### What you need to do
The answer must consist of every line in the data that contains "Store".

------------------------------

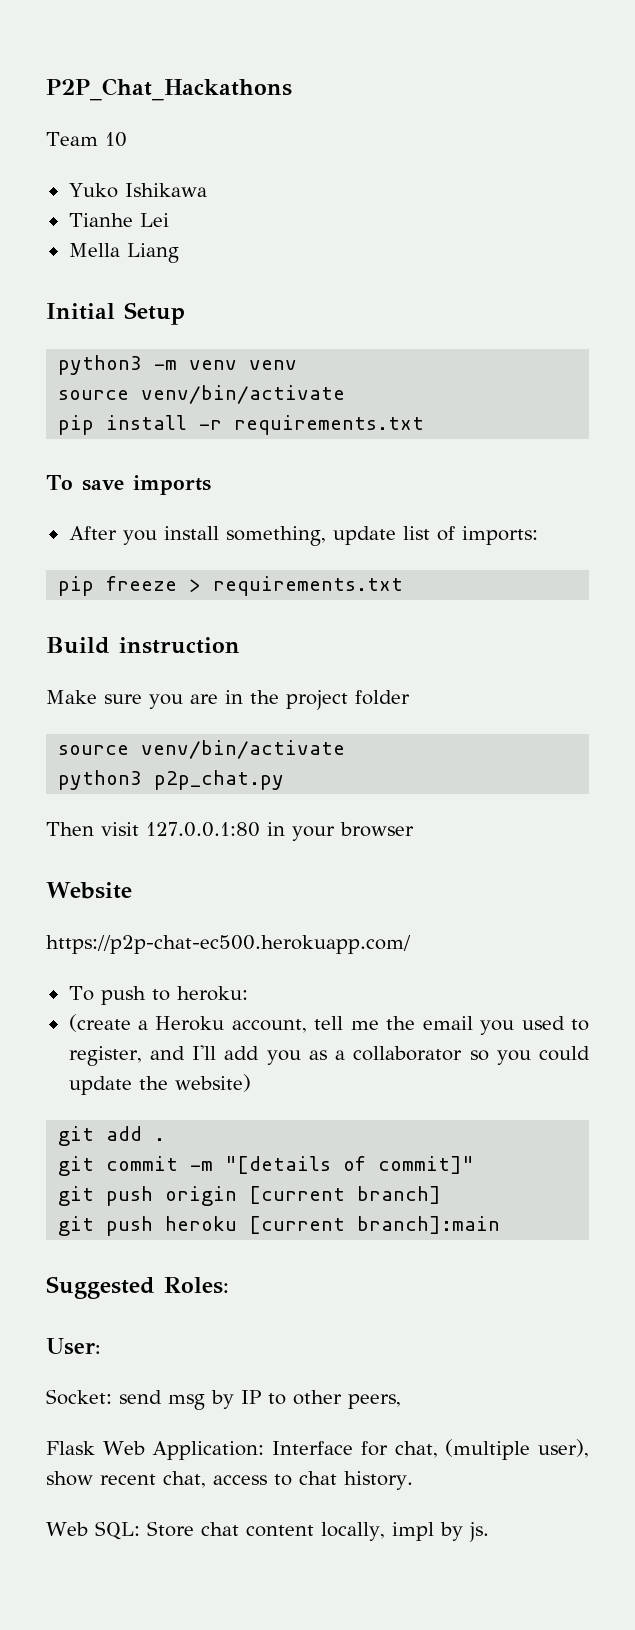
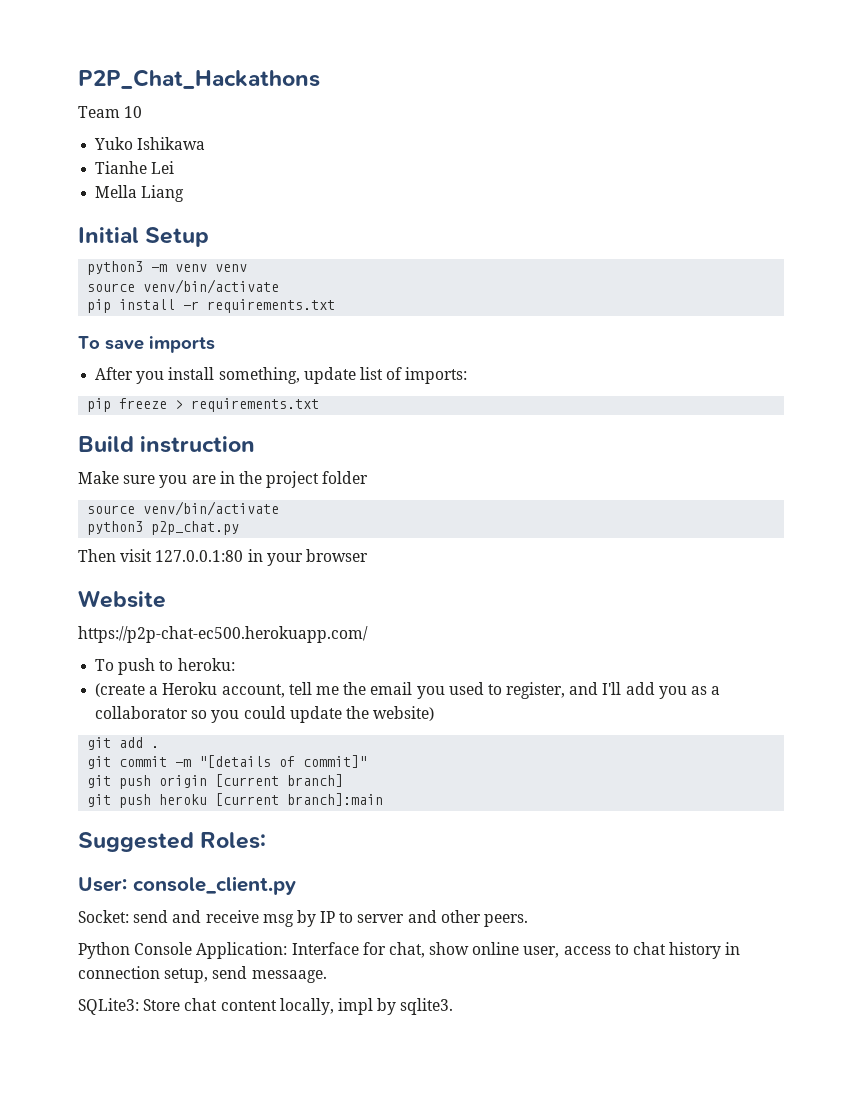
- User:
+ User: console_client.py
- Socket: send msg by IP to other peers,
- Flask Web Application: Interface for chat, (multiple user), show recent chat, access to chat history.
- Web SQL: Store chat content locally, impl by js.
+ Socket: send and receive msg by IP to server and other peers.
+ Python Console Application: Interface for chat, show online user, access to chat history in connection setup, send messaage.
+ SQLite3: Store chat content locally, impl by sqlite3.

------------------------------

### Answer section
- Web SQL: Store chat content locally, impl by js.
+ SQLite3: Store chat content locally, impl by sqlite3.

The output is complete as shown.